# I am so angry...



## mummywannab (Nov 15, 2005)

Hi girls,

As some of you may have read in my last post i received a letter saying that i was at the top of the list to have my nhs IUI.. so luke and i decided that we would give it ago.. 

I phoned the secretary of my nhs consultant.. what a cow.. she was so rude.. i explained that i had done IVF privately and needed to know how long to rest before starting the IUI.. she rudely questioned me about why i had done IVF considering its just failed there was no sympathy she was so rude i said to her you've obviously never been desperate for something and been stuck on a waiting list!!!

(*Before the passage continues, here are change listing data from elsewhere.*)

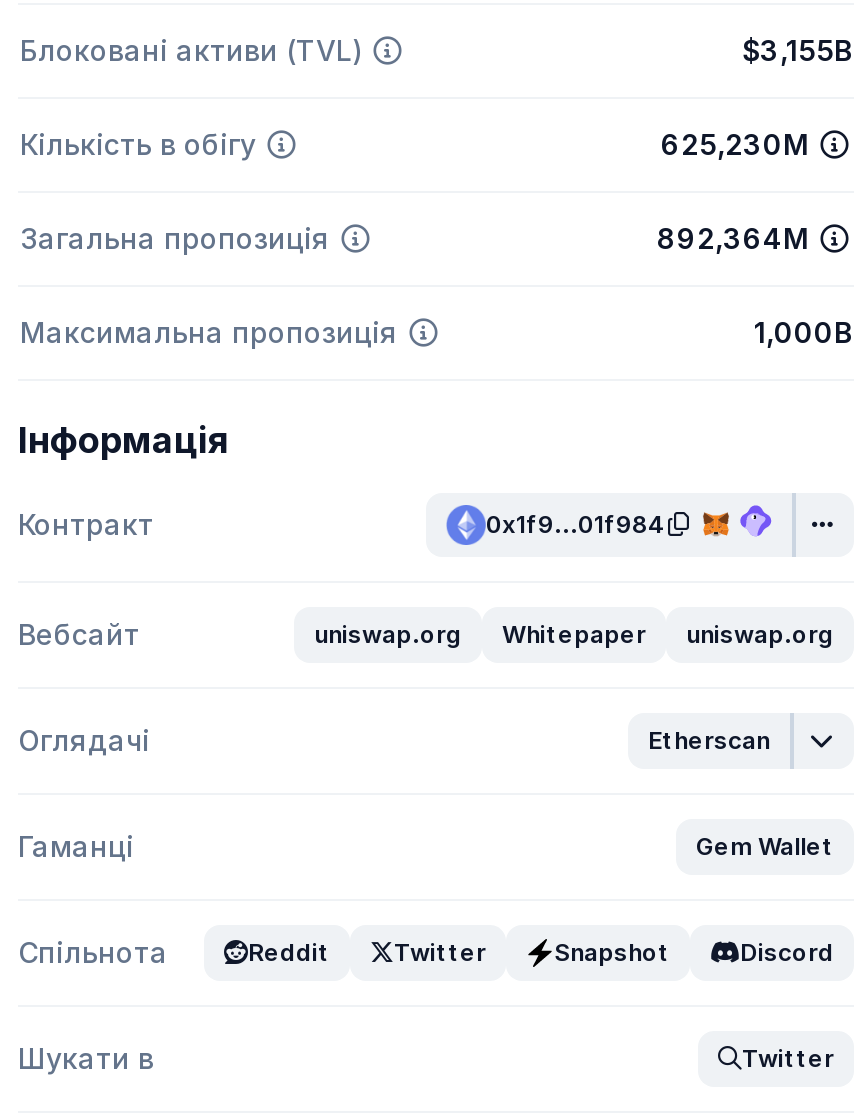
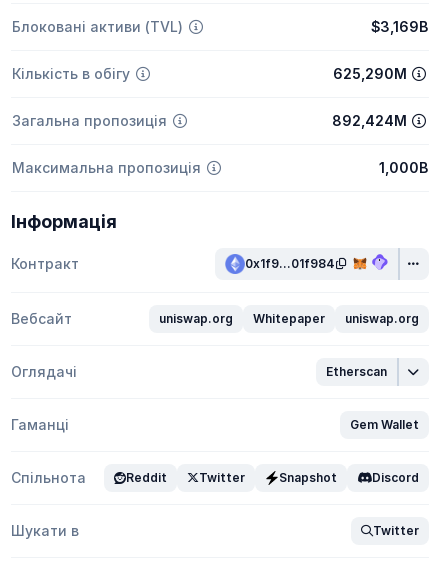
- $3,155B
+ $3,169B

- 625,230M
+ 625,290M

- 892,364M
+ 892,424M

Anyway she told me that now i'm not entilited to anything on the NHS as i had payed privately for treatment.. i explained to her that when i was seeing my nhs consultant privately he advised that i could have private while waiting for treatment.. i had my last IUI done with him privately and a few days after it failed my appointment came up on the NHS and he put me on the waiting list for NHS IUI.. but it seems now i've changed private clinics they are telling me i'm not allowed anything!!!!

Anyway after arguing with his secretary she went off and then came back on the phone and said "well i don't agree with it but your prescription is here ready for you to pick up so you may as well do this one.. ok" then hung up on me!!! 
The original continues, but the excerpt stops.